1、鑑於使用數量極其有限，且適合評分的帖子較少，故關閉了大部分版面的帖子評分功能，預計將在少數具有服務性質的版面開啟。同時由於帖子發布時的“資訊圖示”選項與首碼選項功能重疊較大，故亦關閉之。

2、所有版面的帖子均添加了顯示“瀏覽過這篇帖子的用戶”功能。可在每篇帖子下方查看瀏覽過該帖子的用戶列表。用戶列表按瀏覽時間排列，越近期越靠後。鼠標放在用戶名上可顯示具體訪問時間。

3、所有版面均開啟視頻代碼。該功能主要面向Youtube視頻，僅需複製Youtube視頻鏈接並用【video】代碼包裹即可顯示。
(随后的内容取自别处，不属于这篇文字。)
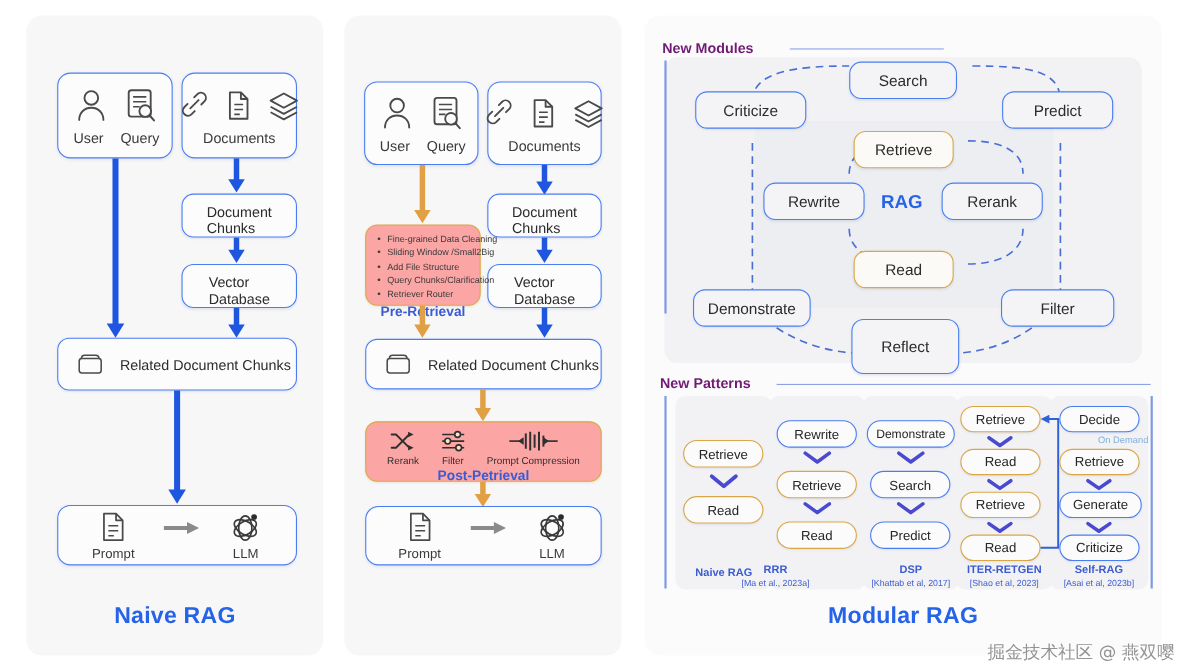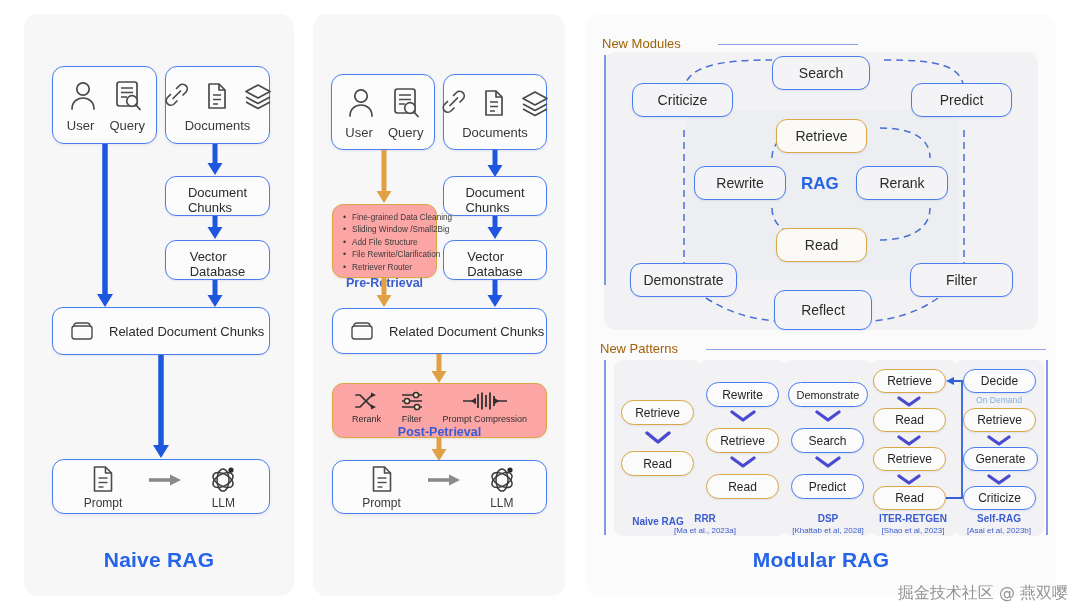--- a/index.html
+++ b/index.html
@@ -92,23 +92,23 @@
   .post-row {
     display: flex; justify-content: space-around; align-items: flex-end;
     padding: 7px 10px 0 10px;
   }
   .post-item { display: flex; flex-direction: column; align-items: center; }
   .post-item .pl { font-size: 9px; color: #2f2f2f; margin-top: 3px; }
 
   
   .section-head {
     position: absolute;
-    color: #a16207;
+    color: #701a75;
     font-size: 13px;
-    font-weight: normal;
+    font-weight: bold;
   }
   .section-rule {
     position: absolute; height: 1px; background: #8aa1e8;
   }
   .modules-area {
     position: absolute;
     left: 604px; top: 52px; width: 434px; height: 278px;
     background: #f2f2f4;
     border-radius: 12px;
   }
@@ -152,21 +152,21 @@
     border: 1.5px solid #4a7ef0;
     box-shadow: 0 1px 2px rgba(60,80,160,.10);
   }
   .pat-node.tan { border-color: #dba646; }
   .pat-caption {
     position: absolute; text-align: center; color: #3b5bd0;
     font-size: 10px; font-weight: bold; line-height: 1.25; width: 100%;
   }
   .pat-cite { font-size: 8px; font-weight: normal; display: block; }
   .on-demand {
-    position: absolute; font-size: 8.5px; color: #7fb0de; text-align: center; width: 100%;
+    position: absolute; font-size: 8.5px; color: #7fb0de; text-align: right; width: 100%;
   }
   .chev { position: absolute; }
 
   .watermark {
     position: absolute;
     right: 12px; bottom: 4px;
     font-size: 16px;
     color: #6b6b6b;
     opacity: .72;
     font-family: "DejaVu Sans", sans-serif;
@@ -409,21 +409,21 @@
         <line x1="9" y1="0" x2="9" y2="17" stroke="#1f56e0" stroke-width="5"></line>
         <path d="M9 27 1.5 15h15z" fill="#1f56e0"></path>
       </svg>
   </div>
 
   <div class="tanbox" style="left:332px; top:204px; width:105px; height:74px;">
     <ul>
       <li>Fine-grained Data Cleaning</li>
       <li>Sliding Window /Small2Big</li>
       <li>Add File Structure</li>
-      <li>File Rewrite/Clarification</li>
+      <li>Query Chunks/Clarification</li>
       <li>Retriever Router</li>
     </ul>
     <div class="tan-title">Pre-Retrieval</div>
   </div>
 
   <div class="arrow" style="left:375px; top:278px;">
     <svg width="18" height="30">
         <line x1="9" y1="0" x2="9" y2="19" stroke="#e0a043" stroke-width="5"></line>
         <path d="M9 29 1.5 17h15z" fill="#e0a043"></path>
       </svg>
@@ -539,21 +539,21 @@
       <path d="M186 194 C 186 216, 210 226, 238 226"></path>
       <path d="M294 226 C 322 226, 344 216, 344 194"></path>
     </g>
   </svg>
 
   <div class="node node-blue" style="left:772px; top:56px; width:98px; height:34px; font-size:14px;">Search</div>
   <div class="node node-blue" style="left:632px; top:83px; width:101px; height:34px; font-size:14px;">Criticize</div>
   <div class="node node-blue" style="left:911px; top:83px; width:101px; height:34px; font-size:14px;">Predict</div>
   <div class="node node-blue" style="left:630px; top:263px; width:107px; height:34px; font-size:14px;">Demonstrate</div>
   <div class="node node-blue" style="left:910px; top:263px; width:103px; height:34px; font-size:14px;">Filter</div>
-  <div class="node node-blue" style="left:774px; top:290px; width:98px; height:40px; font-size:14px;">Reflect</div>
+  <div class="node node-blue" style="left:774px; top:290px; width:98px; height:50px; font-size:14px;">Reflect</div>
 
   <div class="node node-tan" style="left:776px; top:119px; width:91px; height:34px; font-size:14px;">Retrieve</div>
   <div class="node node-blue" style="left:694px; top:166px; width:92px; height:34px; font-size:14px;">Rewrite</div>
   <div class="node node-blue" style="left:856px; top:166px; width:92px; height:34px; font-size:14px;">Rerank</div>
   <div class="node node-tan" style="left:776px; top:228px; width:91px; height:34px; font-size:14px;">Read</div>
   <div class="node-rag-label" style="left:801px; top:174px;">RAG</div>
 
   <div class="pat-left-rail"></div>
   <div class="pat-right-rail"></div>
   <div class="section-head" style="left:600px; top:341px;">New Patterns</div>
@@ -592,21 +592,21 @@
   <svg class="chev" style="left:815px; top:409px;" width="26" height="15">
       <path d="M2 3 13 11 24 3" fill="none" stroke="#4a4ad0" stroke-width="3.2" stroke-linecap="round" stroke-linejoin="round"></path>
     </svg>
   <div class="pat-node" style="left:791px; top:428px; width:73px; height:25px;">Search</div>
   <svg class="chev" style="left:815px; top:455px;" width="26" height="15">
       <path d="M2 3 13 11 24 3" fill="none" stroke="#4a4ad0" stroke-width="3.2" stroke-linecap="round" stroke-linejoin="round"></path>
     </svg>
   <div class="pat-node" style="left:791px; top:474px; width:73px; height:25px;">Predict</div>
   <div class="pat-caption" style="left:784px; top:513px; width:88px;">
     <span>DSP</span>
-    <span class="pat-cite">[Khattab et al, 2028]</span>
+    <span class="pat-cite">[Khattab et al, 2017]</span>
   </div>
 
   <div class="pat-node tan" style="left:873px; top:369px; width:73px; height:24px;">Retrieve</div>
   <svg class="chev" style="left:897px; top:395px;" width="24" height="14">
       <path d="M2 3 12 10 22 3" fill="none" stroke="#4a4ad0" stroke-width="3.2" stroke-linecap="round" stroke-linejoin="round"></path>
     </svg>
   <div class="pat-node tan" style="left:873px; top:408px; width:73px; height:24px;">Read</div>
   <svg class="chev" style="left:897px; top:434px;" width="24" height="14">
       <path d="M2 3 12 10 22 3" fill="none" stroke="#4a4ad0" stroke-width="3.2" stroke-linecap="round" stroke-linejoin="round"></path>
     </svg>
4、首頁、帖子列表頁及搜索頁添加用戶小頭像，使得各帖子的發貼者能夠更加一目了然。

PS：轉眼間已經這麼久時間沒有更新過了啊……由於參加競賽外加社團的緣故，連著幾個月忙碌無比。最近競賽的重擔算是放下來了，大概會多些精力來維護這裡了吧～

----------


## 雪麒

近期更新：

1、目前可由管理員對特定帖子，特定主題以及特定用戶（在特定版面）開放HTML使用，以解決插入直書文字、Flash或需要特殊格式時BBcode功能不足的問題。

2、發帖時增加樂園幣提醒，即在點擊發帖或回复按鈕時按鈕左邊出現“預計將獲得XX樂園幣”的提示。然而鑑於技術原因，預估值可能與實際值有10～20%的差距，尤其是特殊符號或非中文內容較多的時候。

----------


## 雪麒

近期更新：

1、“感謝”修改為“讚”，以擴大適用範圍同時符合中文區用戶的習慣。

2、首頁的“本月熱門”按一月內新帖子的整個帖子的“讚”數之和降序排列，以讓眾獸們可以主動把喜歡的主題推上首頁。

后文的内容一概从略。